Algérie-Iran : Atomes crochus sur le nucléaire
Algérie-Iran
Atomes crochus sur le nucléaire
Rompues en 1993 et rétablies en 2003, les relations bilatérales entre l’Algérie et l’Iran connaissent un regain de dynamisme. La visite que vient d’effectuer le président iranien au pays de Bouteflika traduit cette embellie diplomatique. Ce renouveau de la coopération entre Alger et Téhéran intervient toutefois dans un contexte international marqué par une radicalisation des contentieux entre les Etats-Unis et l’Iran. Classé parmi les pays de l’Axe du mal, l’Iran est frappé d’ostracisme et devient infréquentable sous peine d’encourir les foudres de la toute puissante Amérique. Seuls quelques pays, généralement hostiles à la politique extérieure de George W. Bush, acceptent de flirter avec l’Iran. Il en est ainsi du président Vénézuélien Hugo Chavez, dont on connaît l'aversion pour l'administration Bush. Que l’Algérie ouvre grandement les bras à l’enfant terrible des relations internationales, traduit l’indépendance qu’elle affiche vis-à-vis des grandes puissances qui veulent imposer leur ordre sur le reste du monde. L'Algérie n'a pas les positions radicales de Cuba ou du Vénézuéla, mais elle tient à ce qu'on la respecte, ainsi qu'elle l'a démontré notamment dans ses relations tumultueuses avec la France. D’ailleurs, le président Mahmoud Ahmadinejad repart avec un soutien sans ambiguïté de son homologue algérien sur le droit de l’Iran à disposer d’une technologie nucléaire mais à des fins civiles.
Cette reconnaissance sera-t-elle suivie d’un autre pas comme le transfert de la technologie nucléaire à l’Algérie ? Pour le moment, les discours officiels n’évoquent pas une telle éventualité, mais le seul fait de défendre le droit pour chaque pays à pouvoir développer du nucléaire pacifique donne une idée des ambitions algériennes en matière d’énergie nucléaire. Le pays est du reste à la pointe des concertations qui se mènent sur le continent africain en vue d’une exploration de la piste nucléaire comme réponse aux nombreux problèmes énergétiques. Aussi paradoxal que cela puisse paraître, l'Algérie qui regorge de pétrole et de gaz, réfléchit à d’autres sources d’énergie. Cette capacité d’anticipation permettra au pays de préparer l’après-pétrole.
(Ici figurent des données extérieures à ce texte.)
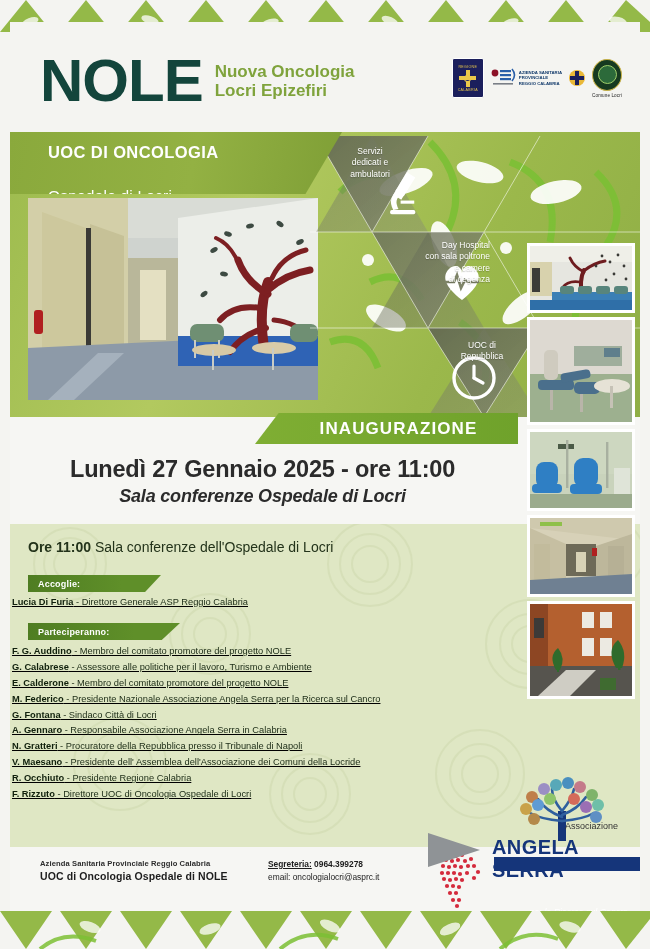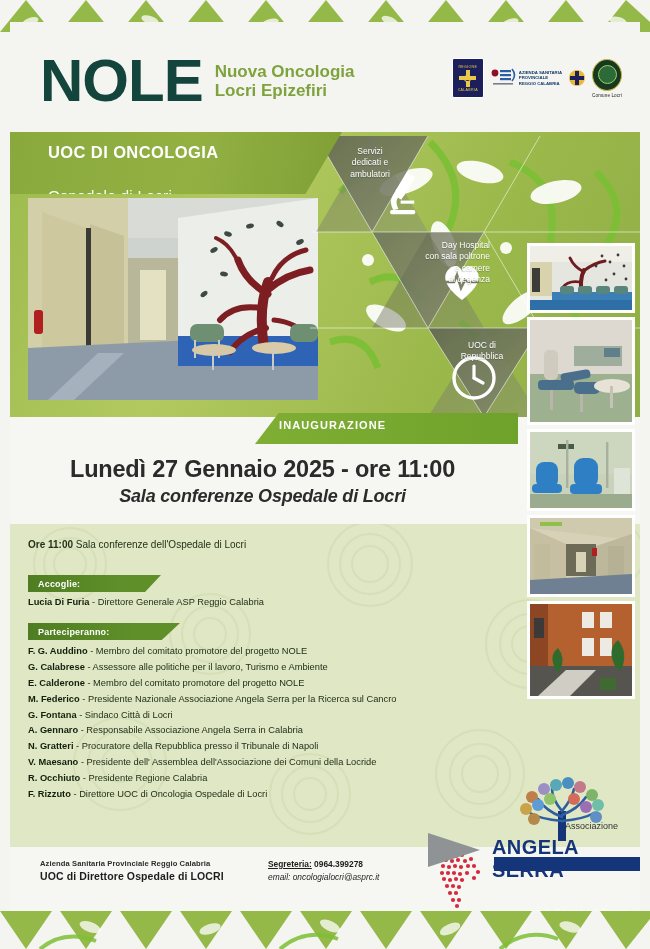--- a/index.html
+++ b/index.html
@@ -75,63 +75,63 @@
   .tri-wrap{position:absolute;left:290px;top:0;width:340px;height:285px;}
   .tri-label{position:absolute;color:#fff;font-size:8.5px;line-height:1.35;text-align:center;
              text-shadow:0 1px 1px rgba(0,0,0,.25);width:96px;}
 
   
   .inaug{
     position:absolute;left:255px;top:413px;width:263px;height:31px;
     background:linear-gradient(90deg,#7fae33 0%,#6fa22b 100%);
     clip-path:polygon(9% 0,100% 0,100% 100%,0 100%);
   }
-  .inaug span{position:absolute;left:0;right:0;top:6px;color:#fff;
-              font-weight:bold;font-size:11px;letter-spacing:1.1px;padding-left:24px;}
+  .inaug span{position:absolute;left:0;right:0;top:6px;text-align:center;color:#fff;
+              font-weight:bold;font-size:17px;letter-spacing:1.1px;padding-left:24px;}
 
   
   .datewrap{position:absolute;left:10px;top:456px;width:505px;text-align:center;}
   .date-l1{font-size:23.5px;font-weight:bold;color:#2b2b2b;letter-spacing:-.2px;}
   .date-l2{font-size:18px;font-weight:bold;color:#2b2b2b;margin-top:3px;letter-spacing:-.2px;font-style:italic;}
 
   
   .panel{
     position:absolute;left:10px;top:524px;width:630px;height:323px;
     background:#dfe7c4;overflow:hidden;
   }
   .panel-tex{position:absolute;inset:0;opacity:.55;}
 
-  .line-ore{position:absolute;left:28px;top:539px;font-size:10px;color:#23331a;}
+  .line-ore{position:absolute;left:28px;top:539px;font-size:14px;color:#23331a;}
   .line-ore b{font-weight:bold;}
 
   .tab{
     position:absolute;height:17px;
     background:linear-gradient(90deg,#4f7d22 0%,#5f8f29 70%,#5f8f29 100%);
     clip-path:polygon(0 0,100% 0,88% 100%,0 100%);
     display:flex;align-items:center;
   }
   .tab span{color:#fff;font-size:9px;font-weight:bold;padding-left:10px;letter-spacing:.2px;}
 
-  .namelist{position:absolute;left:28px;}
+  .namelist{position:absolute;left:12px;text-decoration:underline;}
   .nrow{font-size:9.3px;color:#20301a;line-height:1.0;margin-bottom:6.6px;white-space:nowrap;}
   .nrow b{font-weight:bold;color:#10200c;}
 
   
   .photostrip{position:absolute;left:527px;top:243px;width:108px;}
   .ph{width:108px;border:3px solid #fff;box-sizing:border-box;margin-bottom:4px;overflow:hidden;position:relative;}
 
   
   .footer{position:absolute;left:10px;top:847px;width:630px;height:64px;background:#f6f6f3;}
   .f-left{position:absolute;left:30px;top:12px;}
   .f-l1{font-size:7.6px;font-weight:bold;color:#2d2d2d;letter-spacing:.1px;}
   .f-l2{font-size:10.5px;font-weight:bold;color:#1d1d1d;margin-top:2px;letter-spacing:.1px;}
   .f-mid{position:absolute;left:258px;top:12px;}
   .f-m1{font-size:8.4px;font-weight:bold;color:#1d1d1d;}
   .f-m1 u{text-decoration:underline;}
-  .f-m2{font-size:8.4px;color:#1d1d1d;margin-top:3px;font-style:italic;}
+  .f-m2{font-size:8.4px;color:#1d1d1d;margin-top:3px;}
 
   
   .as-logo{position:absolute;left:470px;top:783px;width:170px;height:92px;}
   .as-name{position:absolute;left:22px;top:53px;font-size:20px;font-weight:bold;color:#15357a;letter-spacing:.4px;}
   .as-assoc{position:absolute;left:95px;top:38px;font-size:9px;color:#333;}
   .as-bar{position:absolute;left:24px;top:74px;width:146px;height:14px;background:#15357a;}
   .as-bar span{position:absolute;left:0;right:12px;top:1.5px;text-align:right;color:#fff;font-size:8.8px;font-style:italic;margin-top:48px;}
   .as-arrow{position:absolute;left:-42px;top:50px;width:52px;height:34px;background:#8f9396;
             clip-path:polygon(0 0,100% 50%,0 100%);}
   .it-map{position:absolute;left:434px;top:848px;width:62px;height:62px;}
@@ -556,21 +556,21 @@
             <rect x="88" y="52" width="2.4" height="14"></rect>
         </g>
         <rect x="70" y="74" width="16" height="12" fill="#3f6b30"></rect>
       </svg>
     </div>
   </div>
 
   <div class="footer">
     <div class="f-left">
       <div class="f-l1">Azienda Sanitaria Provinciale Reggio Calabria</div>
-      <div class="f-l2">UOC di Direttore Ospedale di LOCRI</div>
+      <div class="f-l2">UOC di Oncologia Ospedale di NOLE</div>
     </div>
     <div class="f-mid">
       <div class="f-m1">
         <u>Segreteria:</u><span> 0964.399278</span>
       </div>
       <div class="f-m2">
         <span>email:</span><span> oncologialocri@asprc.it</span>
       </div>
     </div>
   </div>

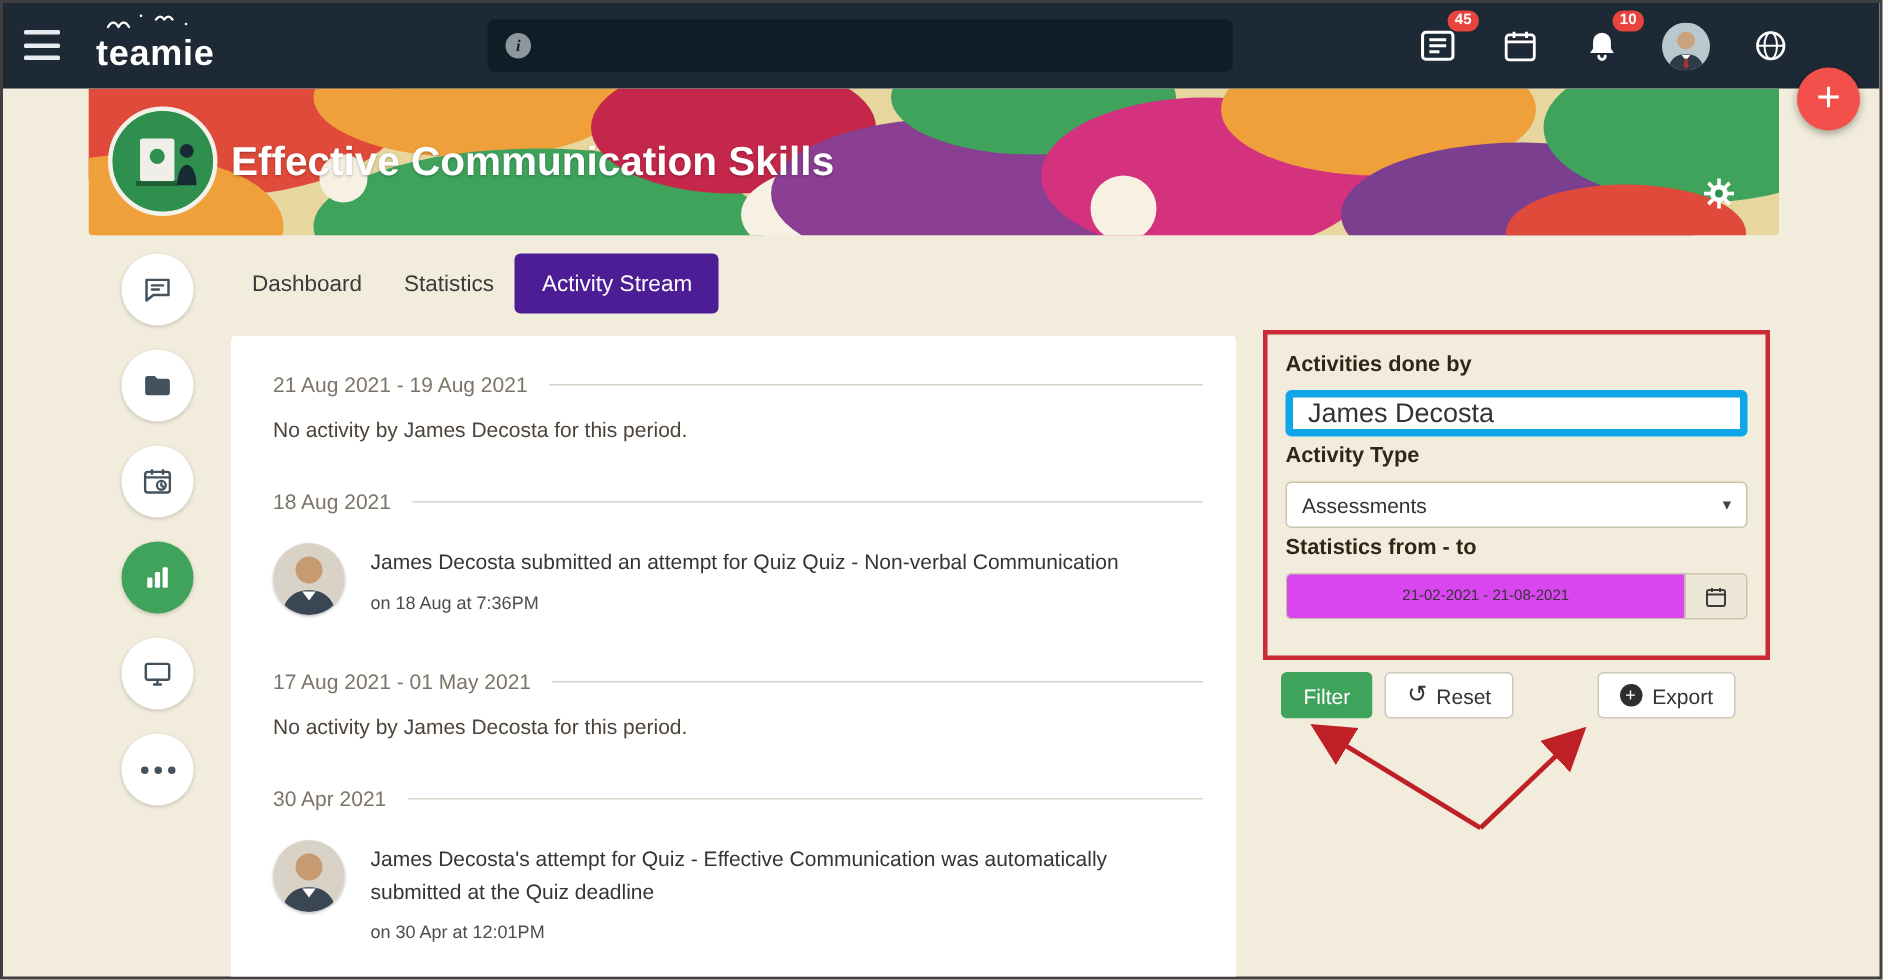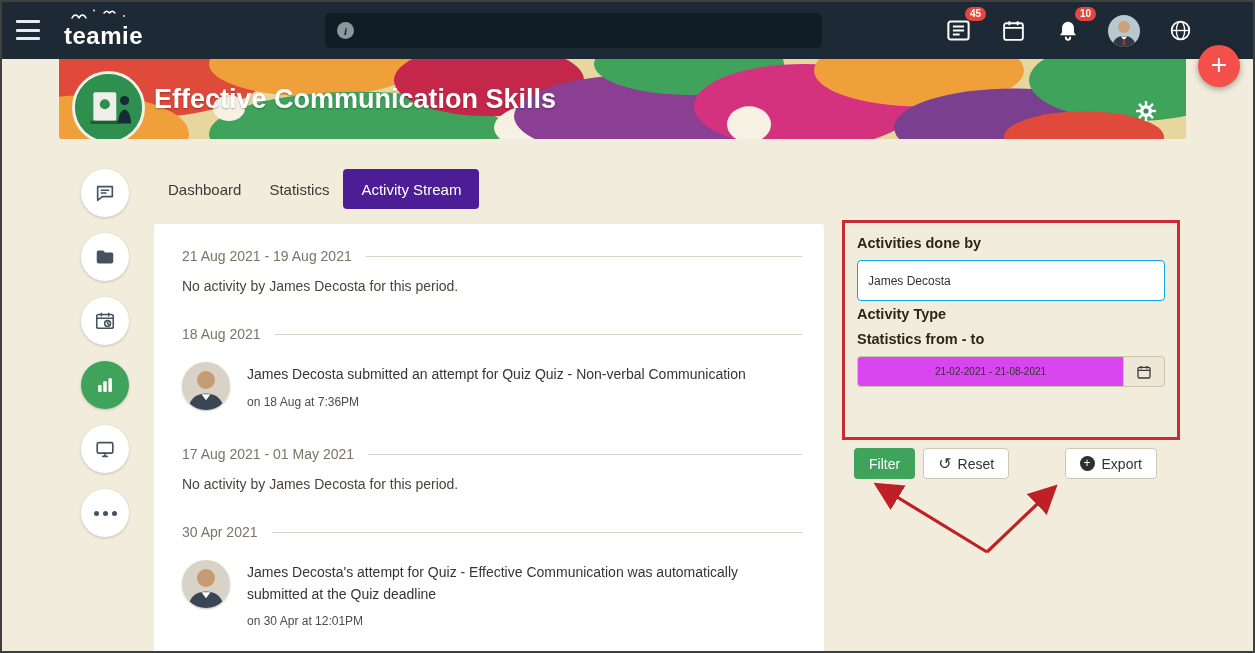--- a/index.html
+++ b/index.html
@@ -24,21 +24,21 @@
   .nav-btn { position:relative; width:30px; height:30px; display:flex; align-items:center; justify-content:center; cursor:pointer; }
   .nav-badge { position:absolute; top:-9px; right:-13px; background:#e8453c; color:#fff; font-size:10px;
                font-weight:700; padding:2px 5px; border-radius:8px; line-height:1; }
   .nav-avatar { width:32px; height:32px; border-radius:50%; overflow:hidden; cursor:pointer; flex:none; }
   .fab { position:absolute; top:43px; right:13px; width:42px; height:42px; border-radius:50%;
          background:#f4504b; color:#fff; font-size:28px; line-height:1; display:flex; align-items:center;
          justify-content:center; border:none; box-shadow:0 2px 6px rgba(0,0,0,.35); z-index:9; cursor:pointer;
          font-family:inherit; padding-bottom:3px; }
 
   
-  .banner { position:absolute; left:57px; top:57px; width:1127px; height:80px; border-radius:0 0 3px 3px; overflow:hidden;text-align:center; }
+  .banner { position:absolute; left:57px; top:57px; width:1127px; height:98px; border-radius:0 0 3px 3px; overflow:hidden;text-align:center; }
   .banner svg.art { position:absolute; inset:0; width:100%; height:100%; }
   .banner-avatar { position:absolute; left:13px; top:12px; width:73px; height:73px; border-radius:50%;
                    border:3px solid #f3f2ea; overflow:hidden; background:#2e8f4e; cursor:pointer; }
   .banner-title { position:absolute; left:95px; top:50%; transform:translateY(-50%); color:#fff;
                   font-size:27px; font-weight:700; text-shadow:0 1px 2px rgba(0,0,0,.3); }
   .banner-gear { position:absolute; right:28px; bottom:16px; width:24px; height:24px; cursor:pointer; }
 
   
   .side-item { position:absolute; left:79px; width:48px; height:48px; border-radius:50%; background:#fff;
                box-shadow:0 1px 3px rgba(0,0,0,.18); display:flex; align-items:center; justify-content:center; cursor:pointer; }
@@ -60,22 +60,22 @@
   .activity { display:flex; padding-top:6px; margin-bottom:36px; }
   .activity-avatar { width:48px; height:48px; border-radius:50%; overflow:hidden; flex:none; margin-right:17px;
                      box-shadow:0 1px 2px rgba(0,0,0,.25); cursor:pointer; }
   .activity-body { max-width:540px; padding-top:2px; }
   .activity-text { font-size:14px; color:#353535; line-height:1.55; }
   .activity-time { font-size:12px; color:#4c4c4c; margin-top:9px; }
 
   
   .filter-box { position:absolute; left:840px; top:218px; width:338px; height:220px; border:3px solid #c92a35; padding:7px 12px 0; }
   .f-label { font-size:14.5px; font-weight:700; color:#2f2617; margin:5px 0 9px; }
-  .f-input { width:100%; height:41px; border:1px solid #0ea5e9; border-radius:4px; background:#fff;
-             font-size:12px; color:#333; padding:0 10px; font-family:inherit; outline:none; }
+  .f-input { width:100%; height:31px; border:5px solid #0ea5e9; border-radius:4px; background:#fff;
+             font-size:18px; color:#333; padding:0 10px; font-family:inherit; outline:none; }
   .f-select { height:31px; border:1px solid #cac3ae; border-radius:4px; background:#fff; display:flex;
               align-items:center; justify-content:space-between; padding:0 10px; font-size:14px; color:#333; cursor:pointer; }
   .f-select .caret { font-size:11px; color:#444; }
   .date-group { display:flex; height:31px; }
   .date-input { flex:1; min-width:0; text-align:center; border:1px solid #cac3ae; border-right:none;
                 border-radius:4px 0 0 4px; font-size:10px; color:#333; background:#d946ef; font-family:inherit; outline:none; }
   .date-btn { width:42px; background:#ece7d6; border:1px solid #cac3ae; border-radius:0 4px 4px 0;
               display:flex; align-items:center; justify-content:center; cursor:pointer; }
 
   
@@ -305,20 +305,24 @@
         <div class="activity-time">on 30 Apr at 12:01PM</div>
       </div>
     </div>
   </section>
 
   <aside class="filter-box">
     <div class="f-label">Activities done by</div>
     <input class="f-input" type="text" value="James Decosta" style="">
 
     <div class="f-label">Activity Type</div>
+    <div class="f-select">
+      <span>Assessments</span>
+      <span class="caret">▾</span>
+    </div>
 
     <div class="f-label">Statistics from - to</div>
     <div class="date-group">
       <input class="date-input" type="text" value="21-02-2021 - 21-08-2021" style="">
       <div class="date-btn">
         <svg width="16" height="16" viewBox="0 0 24 24" fill="none" stroke="#3c3c3c" stroke-width="2">
           <rect x="3" y="5" width="18" height="16" rx="2"></rect>
             <path d="M3 9.5h18M8 3v4M16 3v4"></path>
         </svg>
       </div>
En s’affichant avec l’Iran et en le soutenant sur le dossier du nucléaire, l’Algérie donne par la même occasion un coup d’oxygène au pouvoir iranien cerné de toutes parts par l’Amérique. George W. Bush ne cesse de déployer diverses initiatives pour isoler l’Iran et briser son influence au Proche et Moyen-Orient. La dernière en date est la série d’accords militaires signés avec Israël, l’Arabie Saoudite et l’Egypte. On peut, dès lors se demander si Algérie ne risque pas de se faire taper sur les doigts pour ce coup de pouce diplomatique apporté à l’Iran. C’est fort peu probable. Avec les ressources du pétrole, le pays de Bouteflika a lancé de grands chantiers de construction qui attirent entrepreneurs européens et américains. Il ya donc des sous à se faire en Algérie, et les Etats-Unis, pour si peu, ne s’aviseront pas de contrarier leurs hommes d’affaires. De toute façon, d’autres entreprises seraient heureuses d’occuper la place ainsi abandonnée.
Mais la manne du pétrole n’explique pas à elle seule cette position algérienne qui pourrait être assimilée à un défi, voire à un affront. Elle s’inscrit dans une longue tradition de non-alignement qui se perpétue après la fin des blocs. C’est pourquoi au moment où la plupart des pays africains ont une peur bleue de se prononcer sur le nucléaire iranien et sur l’injustice qui l’entoure, l’Algérie n’a pas craint de dénoncer, très subtilement certes, le diktat occidental. Le drame de l’Afrique réside justement en son incapacité à exprimer ses convictions sur des sujets sensibles mais qui engagent son avenir comme celui qui oppose Téhéran et Washington. Rester politiquement et économiquement dépendants, tel semble être le destin de la plupart de ces pays qui s’y complaisent bien. Il ne faut donc pas s’étonner que toutes leurs stratégies de développement soient bâties sous le prisme des institutions de Bretton Woods qui sont l’émanation des pays occidentaux.
L’acte de courage de l’Algérie serait encore plus utile s’il aidait les pays africains à décomplexer leurs relations avec les pays industrialisés. Car la cause défendue par l’Iran et l’Algérie sur le plan du nucléaire civil –et pourquoi pas militaire- est aussi celle des pays d’Afrique que l’on continue d’infantiliser, en leur refusant de s'assumer dans bien des domaines de souveraineté.